FIG. 2 flow cytometry results of the present invention: A. reaction results of purified isolated autologous T cells in patient serum and peripheral blood; B. results of the reaction of patient sera and CD 19-specific CAR engineered autologous CART cells.

Detailed Description

The present invention is described in further detail by referring to the following examples. The examples are for illustrative purposes only and should not be construed as limited to the methods described in this example, but rather should be construed to include any and all variations of the methods of practice provided herein and which become apparent therefrom.

In the following examples, patient sera were used, all with informed consent, meeting relevant use criteria. Meanwhile, the following experimental reagents and methods are all laboratory-routine reagents and methods, unless otherwise specified.

Example assay for anti-CAR antibodies

With reference to fig. 1, the method comprises the following steps:

1. taking 3-5 ml of anticoagulated peripheral blood of a patient, and separating and purifying peripheral blood T cells by a magnetic bead sorting method.

2. Not less than 50,000 purified peripheral blood T cells were counted as negative control target cells, washed 3 times with RPMI medium, and finally the T cells were suspended in 50 μ l of RPMI cell medium, and the centrifuge tube was placed on ice.

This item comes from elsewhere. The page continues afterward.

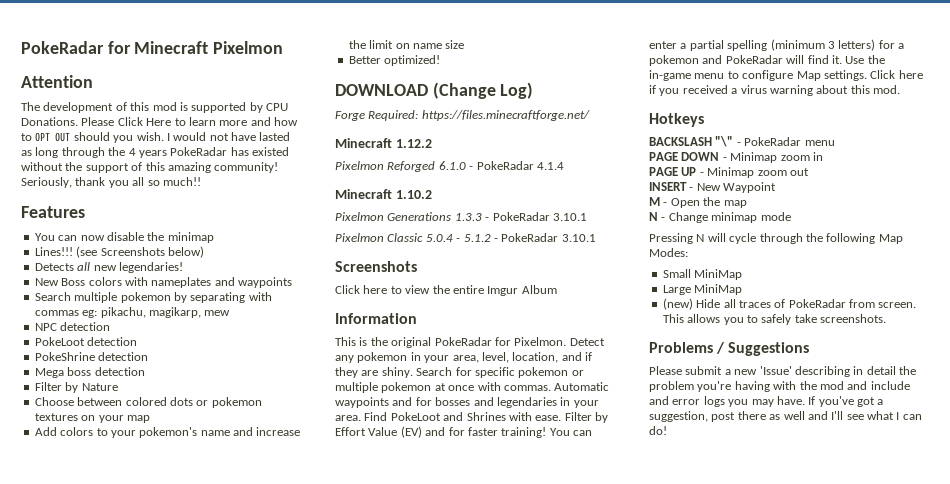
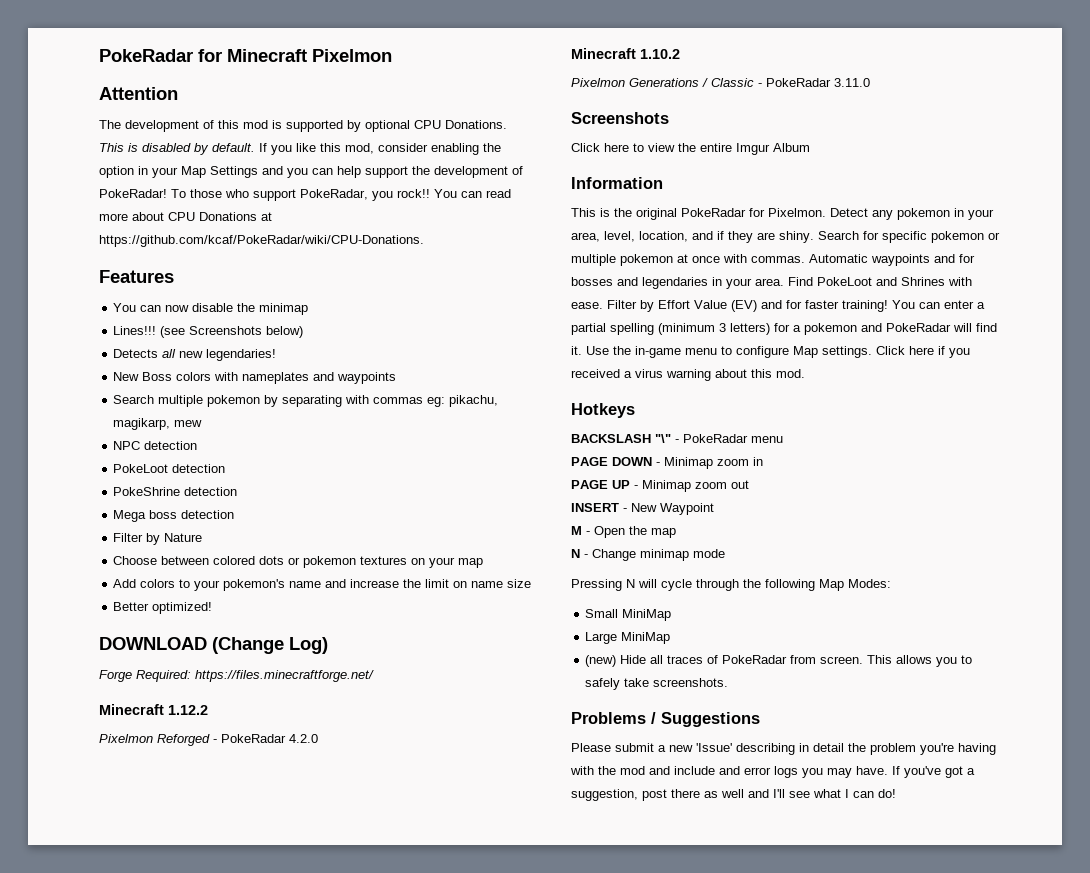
(263, 107) none -> [365,120,410,132] optional
[81,117,298,126] [21,132,291,143] [21,147,289,158] [21,162,279,173] [21,177,201,188] Please Click Here to learn more and how to OPT OUT should you wish. I would not have lasted as long through the 4 years PokeRadar has existed without the support of this amazing community! Seriously, thank you all so much!! -> [99,143,501,155] [99,166,523,178] [99,189,511,201] [99,212,272,221] [99,235,424,247] This is disabled by default. If you like this mod, consider enabling the option in your Map Settings and you can help support the development of PokeRadar! To those who support PokeRadar, you rock!! You can read more about CPU Donations at https://github.com/kcaf/PokeRadar/wiki/CPU-Donations.
[438,161,564,170] 6.1.0 - PokeRadar 4.1.4 -> [213,734,318,743] - PokeRadar 4.2.0
[454,212,587,221] [335,233,596,242] 1.3.3 - PokeRadar 3.10.1 // Pixelmon Classic 5.0.4 - 5.1.2 - PokeRadar 3.10.1 -> [702,78,870,87] / Classic - PokeRadar 3.11.0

3. The same number of CD 19-specific autologous CART cells were counted as target cells for detection of anti-CAR antibodies, washed 3 times with RPMI culture solution, and finally the CART cells were suspended in 50 μ l of RPMI cell culture solution, and the centrifuge tubes were placed on ice.

4. And respectively adding the same amount of serum of the patient, which is not less than 10 microliters, into the centrifuge tubes of the T cells and the CART cells.

5. The serum and the cells in the tube were mixed well, the tube was placed on ice and incubated for 30 minutes.

6. Not less than 1 ml of RPMI culture solution is added into a centrifuge tube to clean cells, and the supernatant is removed after centrifugation.

7. Washing was repeated three times, and finally the above T cells and CART cells were suspended in about 50. mu.l of RPMI culture solution, respectively.

8. 10 microliters of mouse anti-human IgG-PE (concentration 100. mu.g/ml) was added to each of the cells in the two tubes, and the antibody and the cells in the tubes were mixed well, and the tubes were placed on ice and incubated for 30 minutes.

9. Not less than 1 ml of RPMI culture solution is added into two centrifuge tubes to clean cells, and supernatant is removed after centrifugation.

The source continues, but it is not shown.